• [Given data]:
━━━━━━━━━━

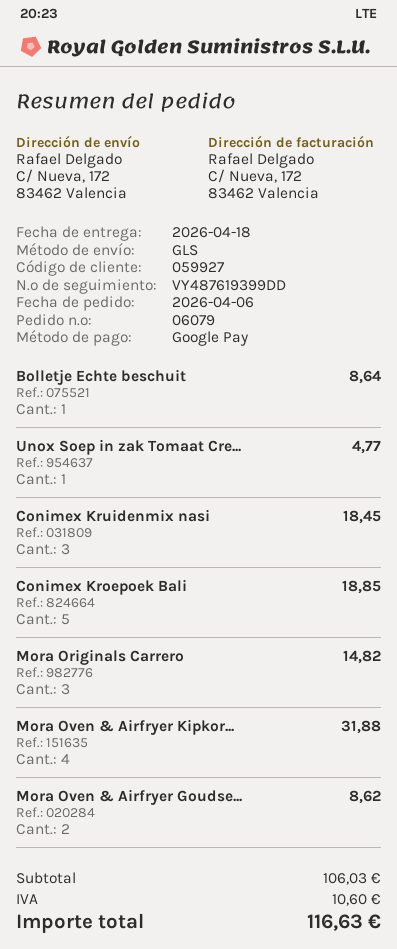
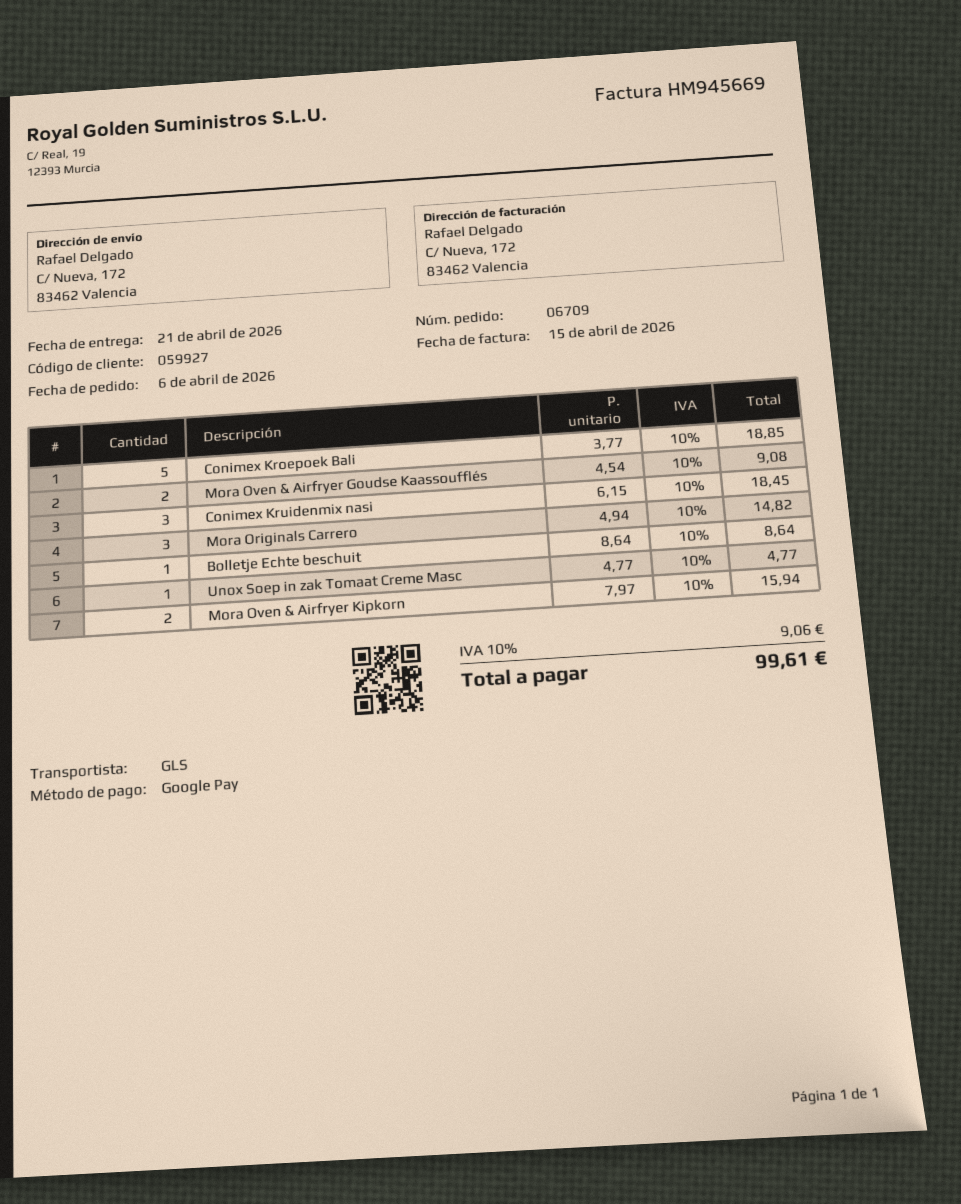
order number: 06079 -> 06709
delivery date: 2026-04-18 -> 2026-04-21
Mora Oven & Airfryer Kipkor...: 4 for 31.88 -> 2 for 15.94
Mora Oven & Airfryer Goudse...: 2 for 8.62 -> 2 for 9.08
tax: 10.60 -> 9.06
total: 116.63 -> 99.61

━━━━━━━━━━

Return the material word for word. Pictures are not part of the copy.

order number: 06079 -> 06709
delivery date: 2026-04-18 -> 2026-04-21
Mora Oven & Airfryer Kipkor...: 4 for 31.88 -> 2 for 15.94
Mora Oven & Airfryer Goudse...: 2 for 8.62 -> 2 for 9.08
tax: 10.60 -> 9.06
total: 116.63 -> 99.61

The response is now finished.